Over the weekend I prepped my yard for the summer season. I spread two cubic yards of mulch in my front and back flower beds. I topped off my garden boxes with fresh soil. I transferred my seedlings from inside where I started them months ago under a grow light to outside in containers full of fresh compost. I weeded every corner and trimmed my trees. I hung a flower basket on my front porch and checked the drip line for leaks.
Over the weekend I also attended my grandfather’s funeral.
The two events are not unrelated.
My grandfather Boyd Datwyler was born on April 8, 1934, in Logan, Utah. He stayed in Logan all through high school until he graduated in 1953 and enlisted in the army. He was stationed in Texas and Germany, then returned home in 1955 to study landscape architecture at Utah State University. While there, he met his wife Janice Allred. Together they had six children, one of them my mother.

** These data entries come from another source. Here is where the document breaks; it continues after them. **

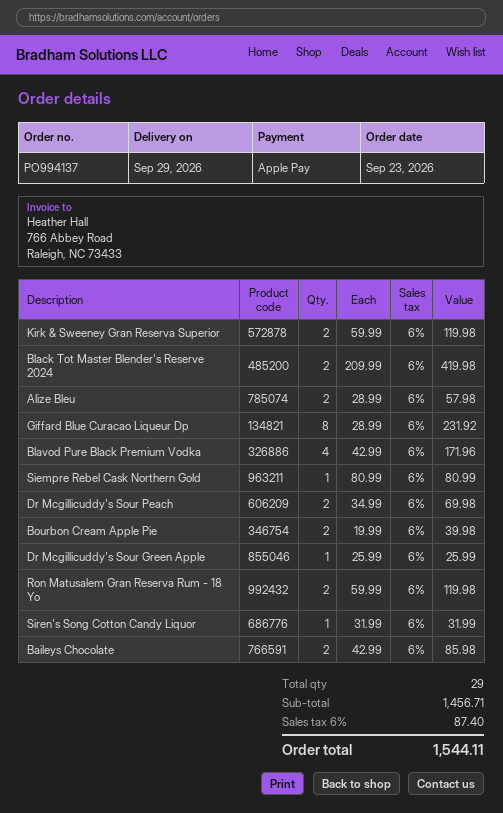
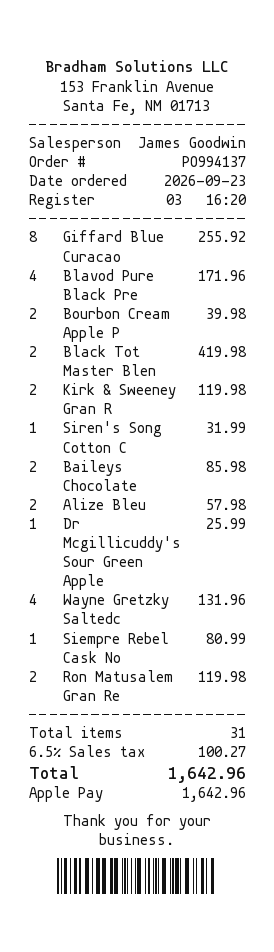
Giffard Blue Curacao Liqueur Dp: 8 for 231.92 -> 8 for 255.92
Dr Mcgillicuddy's Sour Peach: 2 for 69.98 -> none
Wayne Gretzky Saltedc: none -> 4 for 131.96
total quantity: 29 -> 31
tax: 6% = 87.40 -> 6.5% = 100.27
total: 1544.11 -> 1642.96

After graduation, Boyd and Jan moved to Provo, where Boyd began his career as landscape architect for the planning department at Brigham Young University. His designs shaped the BYU campus and his influence extended to the campuses of BYU–Idaho and BYU–Hawaii. He also designed the vegetation placement for many municipal parks.
The man loved plants.
At his funeral a common theme among those who spoke was Grandpa Boyd’s oak tree that shaded his back patio. He planted the tree as an acorn shortly after moving into his home and it now towers above the house, and is the centerpiece of a backyard that has been immaculately cultivated by the world’s biggest plant fan for decades. The shaded back patio has always been the extended family’s gathering place in warm weather, and we’ve all felt a certain sense of peace sitting beneath the tree’s speckled shade for hours on end.
Grandpa Boyd taught everyone in the family to love plants both directly and indirectly.
At first my relationship with my yard was shame-based. Maybe that’s too dramatic. But there was definitely an anxiety that drove me to keep my lawn green and beds weed-free. Anxiety over what Grandpa Boyd would think if he visited my home and saw a parched lawn and dandelion-infested rose bushes.
When he did visit my home, I peppered him with questions about how to water, prune, and nourish the plants I had, which plants I should buy, and where I should put them. He wasn’t a man of many words, but he always had the exact right advice. Except for when I asked him about the Tree of Heaven I had inherited with the house. His only insight was that a more apt name for the monstrosity that created approximately one million seedlings in the surrounding soil would be “the tree from Hell.”
His influence and know-how trickled through the family. My mom and her siblings maintain immaculate yards and they’ve taught their children how to do the same, often much to those children’s chagrin.
When my husband and I bought our first house, my dad volunteered many a Saturday afternoon helping us lay sod, plant shrubs, and remove dead trees. On one of those Saturdays he said to me, “I need you to know that I’m doing this for you because Grandpa Boyd did this for me.”
The more I worked to keep my yard at Grandpa Boyd standards, the more I enjoyed the work. Over the years the anxiety morphed into passion. I often found myself walking outside for no other reason than to stare at my lilac bushes and tomato blossoms. All of a sudden I was enjoying the care and keeping of flora. No, actually, living for the care and keeping of flora.
And now, from the months of April to October every spare thought and every spare moment I have is spent in the garden. Recently one of my children caught me in a thousand yard stare, and when they asked me what I was thinking about, I had to reply honestly with “compost.”
I don’t know if this is the outcome of nature or nurture. Whether there’s an actual inherited trait in my DNA that makes me want to order a new packet of seeds every week, or if it’s just the decades-long influence of Grandpa Boyd. But honestly, what’s the difference?
I just know I am happiest walking outside, checking on my plants, stirring my compost tumbler. And every time I place a new seedling in the ground, I am reminded of the man, who, much like the oak tree he planted, was always a sturdy and protective presence in my life that made me feel at peace.